**WHAT THE TASK REQUIRES**:
Quote word for word from the line holding "Sum | Fifties: 700 -> 682" to the last line below, including both, and omit any pictures.

**RECORDS FOR THIS TASK**:
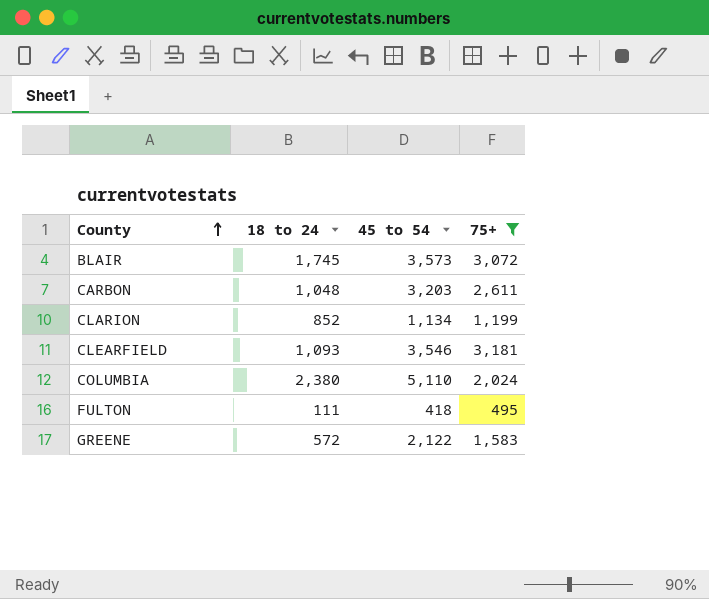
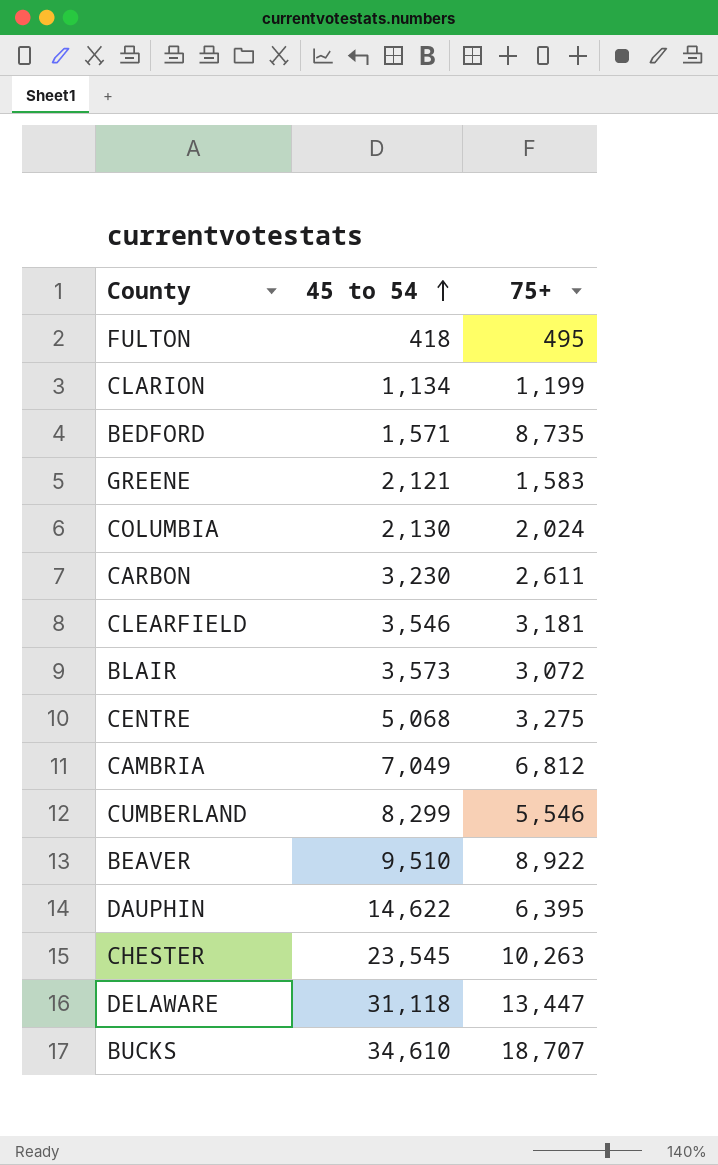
filter: 75+ <= 3,181 -> none
row order: County ascending -> 45 to 54 ascending
column 18 to 24 | position: 2 -> none
GREENE | 45 to 54: 2,122 -> 2,121
COLUMBIA | 45 to 54: 5,110 -> 2,130
CARBON | 45 to 54: 3,203 -> 3,230

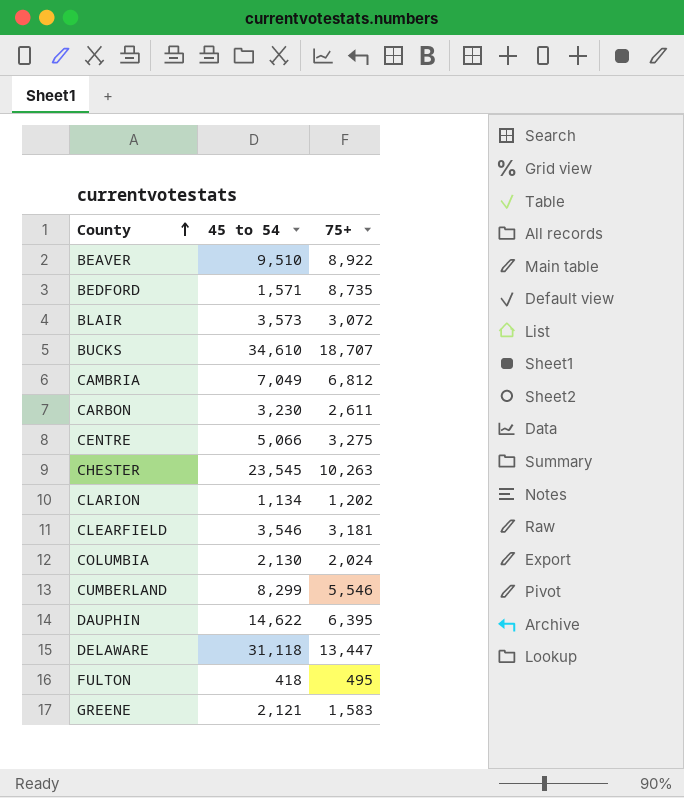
row order: 45 to 54 ascending -> County ascending
CENTRE | 45 to 54: 5,068 -> 5,066
CLARION | 75+: 1,199 -> 1,202

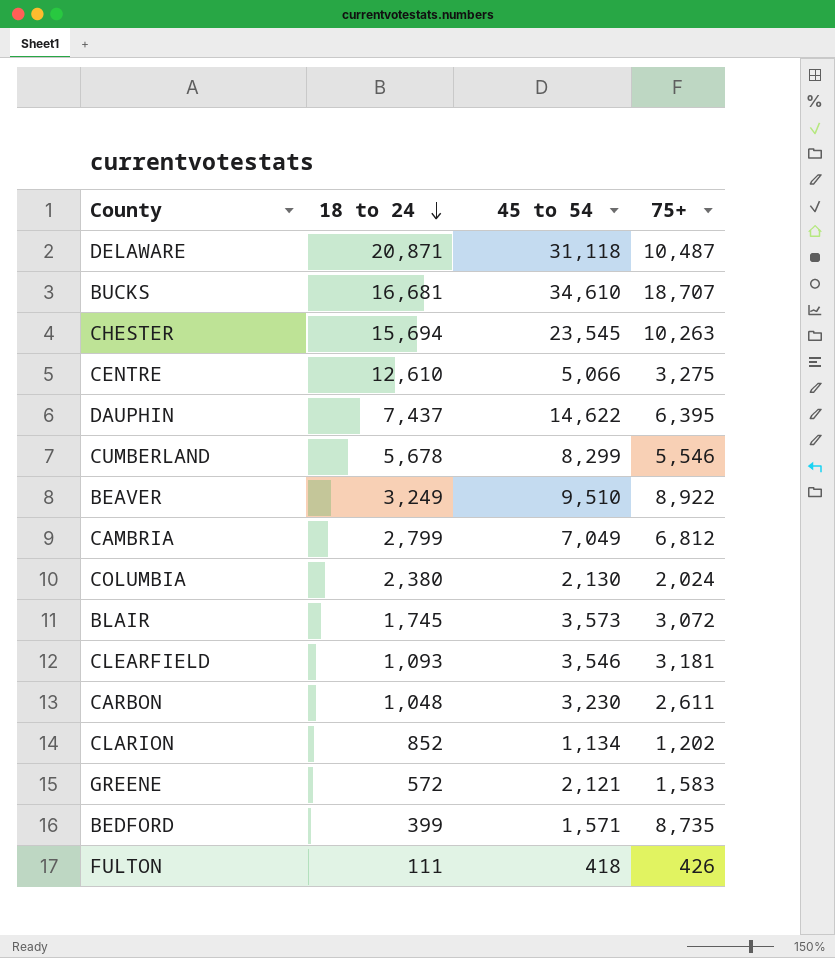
row order: County ascending -> 18 to 24 descending
column 18 to 24 | position: none -> 2
DELAWARE | 75+: 13,447 -> 10,487
FULTON | 75+: 495 -> 426

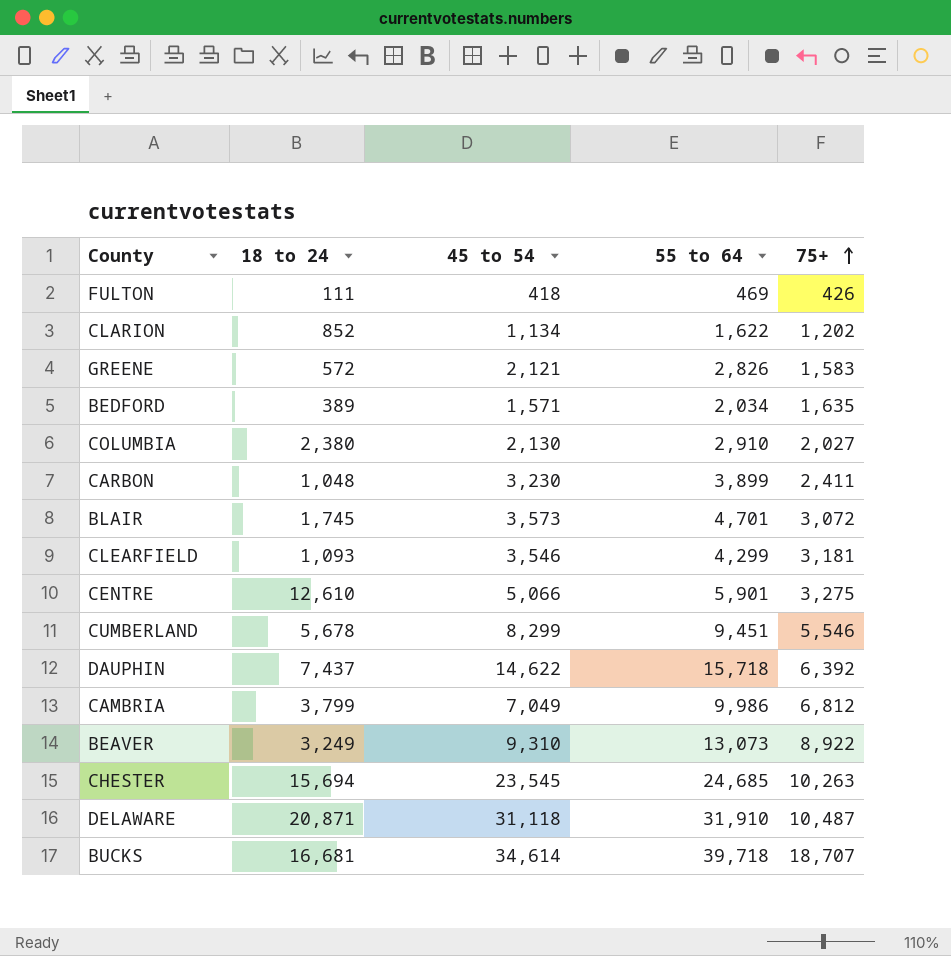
row order: 18 to 24 descending -> 75+ ascending
column 55 to 64 | position: none -> 4
BEDFORD | 18 to 24: 399 -> 389
BEDFORD | 75+: 8,735 -> 1,635
COLUMBIA | 75+: 2,024 -> 2,027
CARBON | 75+: 2,611 -> 2,411
DAUPHIN | 75+: 6,395 -> 6,392
CAMBRIA | 18 to 24: 2,799 -> 3,799
BEAVER | 45 to 54: 9,510 -> 9,310
BUCKS | 45 to 54: 34,610 -> 34,614

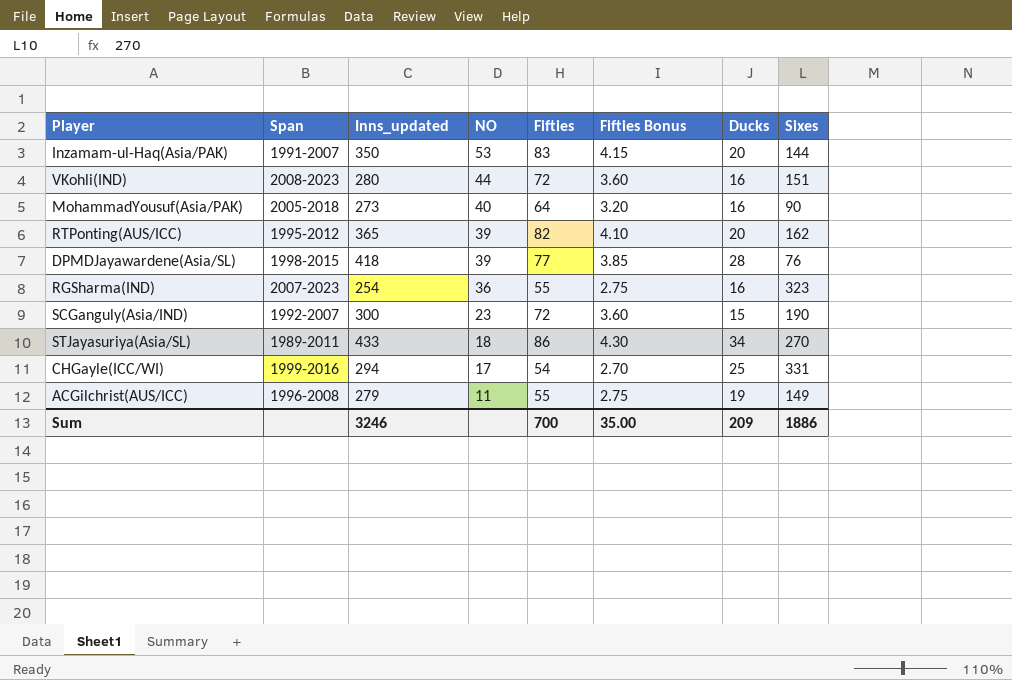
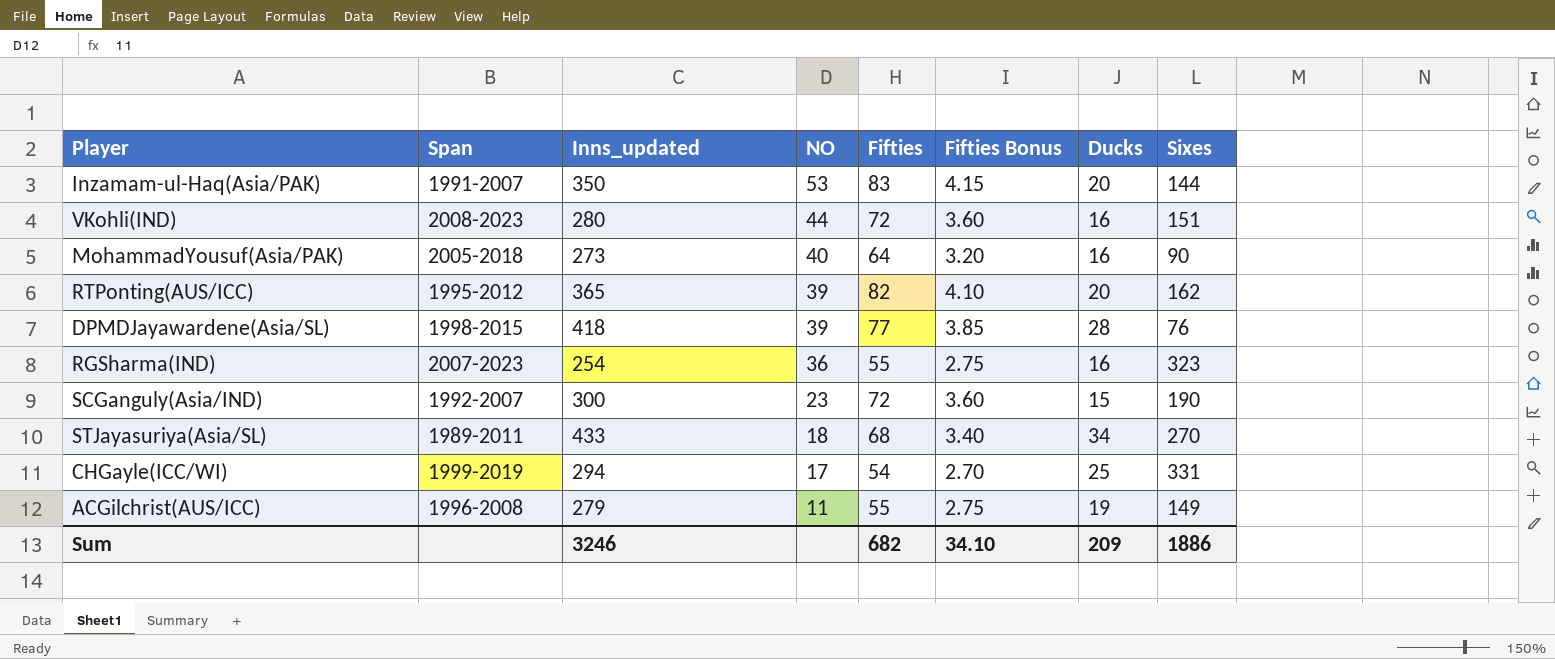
STJayasuriya(Asia/SL) | Fifties: 86 -> 68
STJayasuriya(Asia/SL) | Fifties Bonus: 4.30 -> 3.40
CHGayle(ICC/WI) | Span: 1999-2016 -> 1999-2019
Sum | Fifties: 700 -> 682
Sum | Fifties Bonus: 35.00 -> 34.10

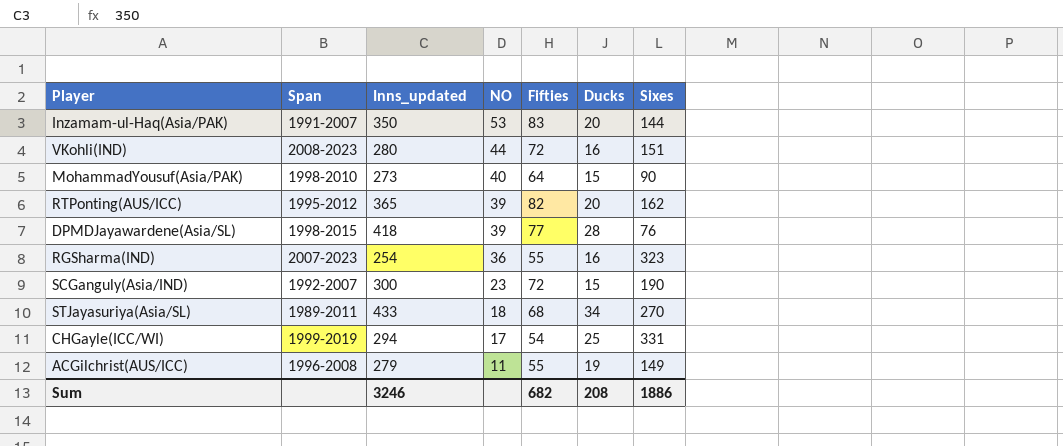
column Fifties Bonus | formula: [Fifties] * 0.05 -> none
MohammadYousuf(Asia/PAK) | Span: 2005-2018 -> 1998-2010
MohammadYousuf(Asia/PAK) | Ducks: 16 -> 15
Sum | Ducks: 209 -> 208

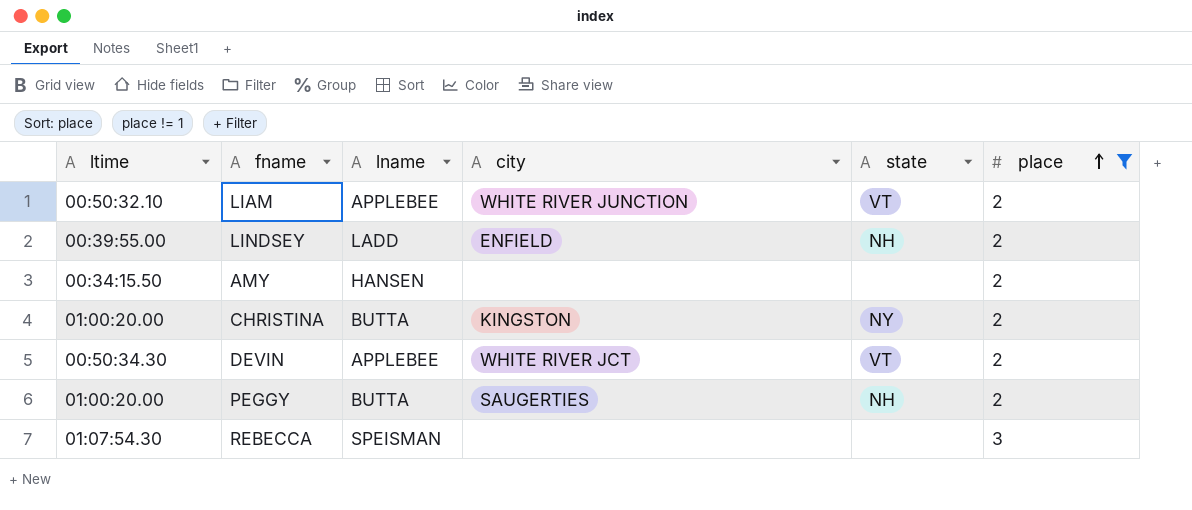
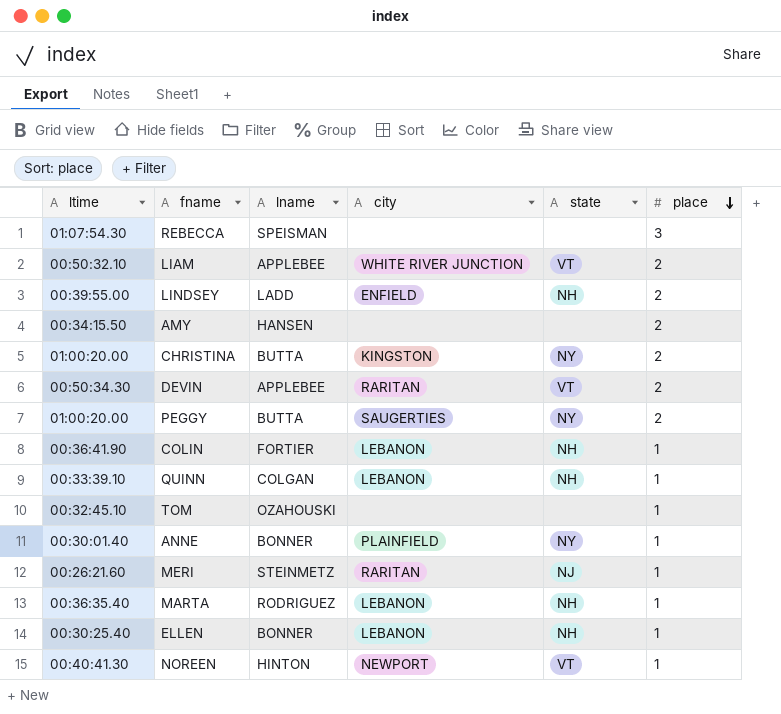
filter: place != 1 -> none
row order: place ascending -> place descending
DEVIN | city: WHITE RIVER JCT -> RARITAN
PEGGY | state: NH -> NY

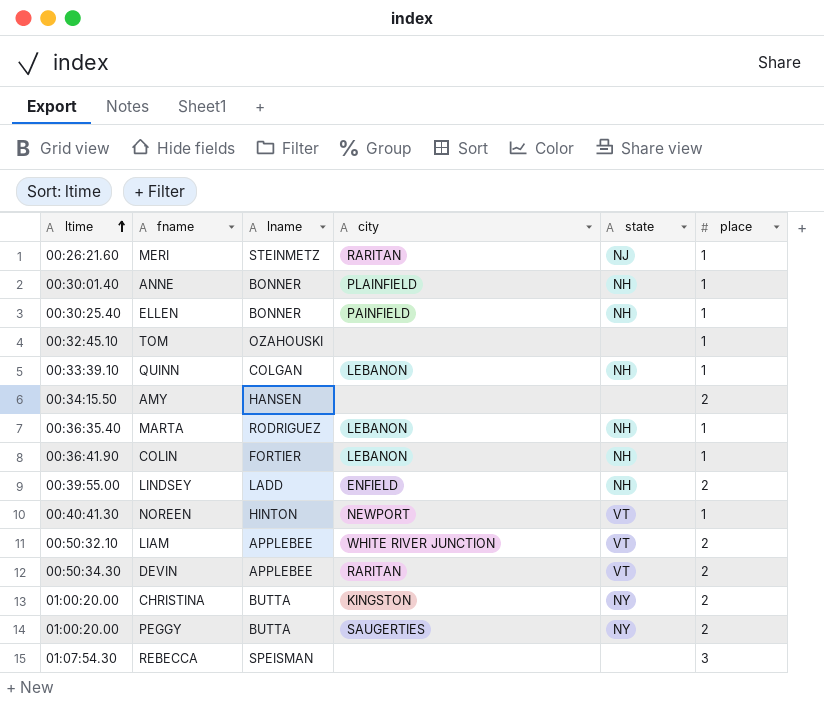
row order: place descending -> ltime ascending
ANNE | state: NY -> NH
ELLEN | city: LEBANON -> PAINFIELD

**OUTPUT OF THE EXERCISE**:
Sum | Fifties: 700 -> 682
Sum | Fifties Bonus: 35.00 -> 34.10

column Fifties Bonus | formula: [Fifties] * 0.05 -> none
MohammadYousuf(Asia/PAK) | Span: 2005-2018 -> 1998-2010
MohammadYousuf(Asia/PAK) | Ducks: 16 -> 15
Sum | Ducks: 209 -> 208

filter: place != 1 -> none
row order: place ascending -> place descending
DEVIN | city: WHITE RIVER JCT -> RARITAN
PEGGY | state: NH -> NY

row order: place descending -> ltime ascending
ANNE | state: NY -> NH
ELLEN | city: LEBANON -> PAINFIELD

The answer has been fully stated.